El aceite puro de tamanu, el secreto mejor guardado de las mujeres de la Polinesia, se suma al poderoso aceite de rosa mosqueta dos aceites naturales de excepcionales propiedades que trabajan en sinergia para ayudar a reparar la piel. ¿El resultado? Una combinación única que hidrata, renueva y nutre, ayudando a difuminar la apariencia de cicatrices, estrías, rojeces o arrugas, y combatiendo la deshidratación. Solo necesitas unas gotas para devolver la elasticidad y luminosidad a tu piel.
Por la mañana, aplica el aceite directamente sobre la piel de rostro, cuello y escote, con un suave masaje hasta su total absorción. A continuación, aplica la crema de tratamiento habitual.Por la noche, añade unas gotas del aceite a tu crema habitual. Realiza un suave masaje sobre rostro, cuello y escote hasta lograr su total absorción.

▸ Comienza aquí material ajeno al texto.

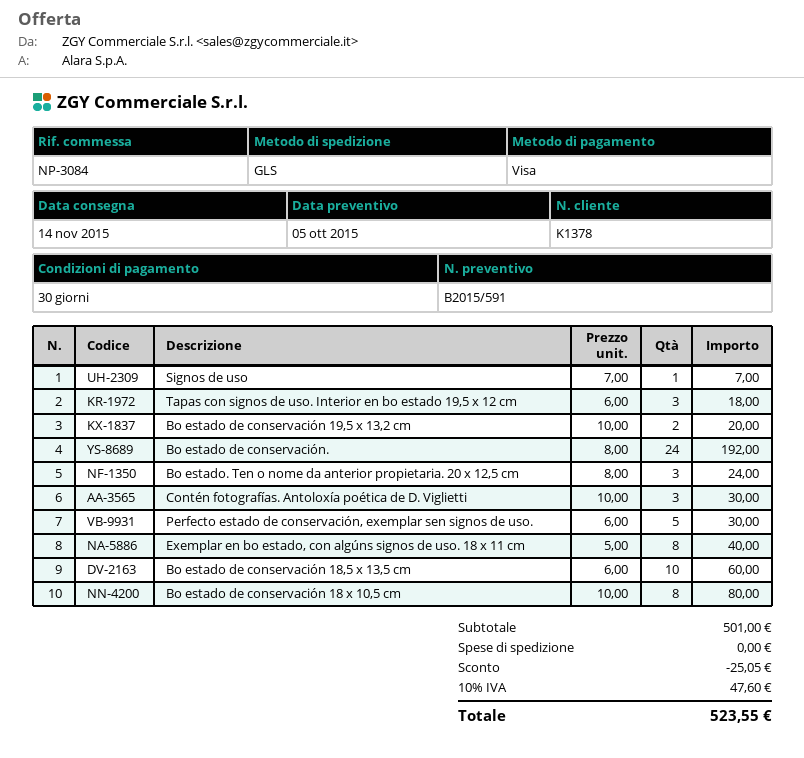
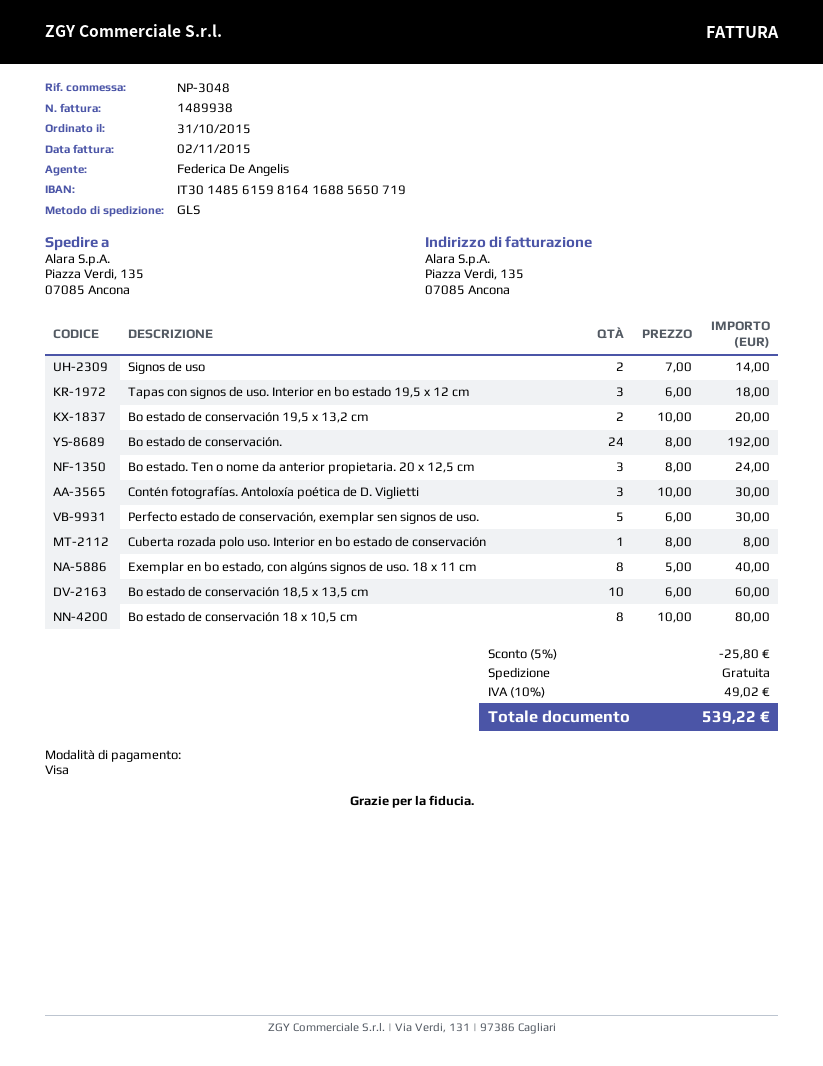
reference: NP-3084 -> NP-3048
Signos de uso: 1 x 7.00 = 7.00 -> 2 x 7.00 = 14.00
Cuberta rozada polo uso. Interior en bo estado de conservación: none -> 1 x 8.00 = 8.00
discount: 25.05 -> 25.80
tax: 10% = 47.60 -> 10% = 49.02
total: 523.55 -> 539.22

Es muy eficaz para difuminar cicatrices, estrías o quemaduras. En estos casos aplicar directamente sobre la zona a tratar, pero nunca sobre heridas abiertas.Muy recomendable para nutrir uñas y cabello.Puedes utilizarlo como un sérum de tratamiento en momentos en los que tu piel esté extremadamente seca y castigada.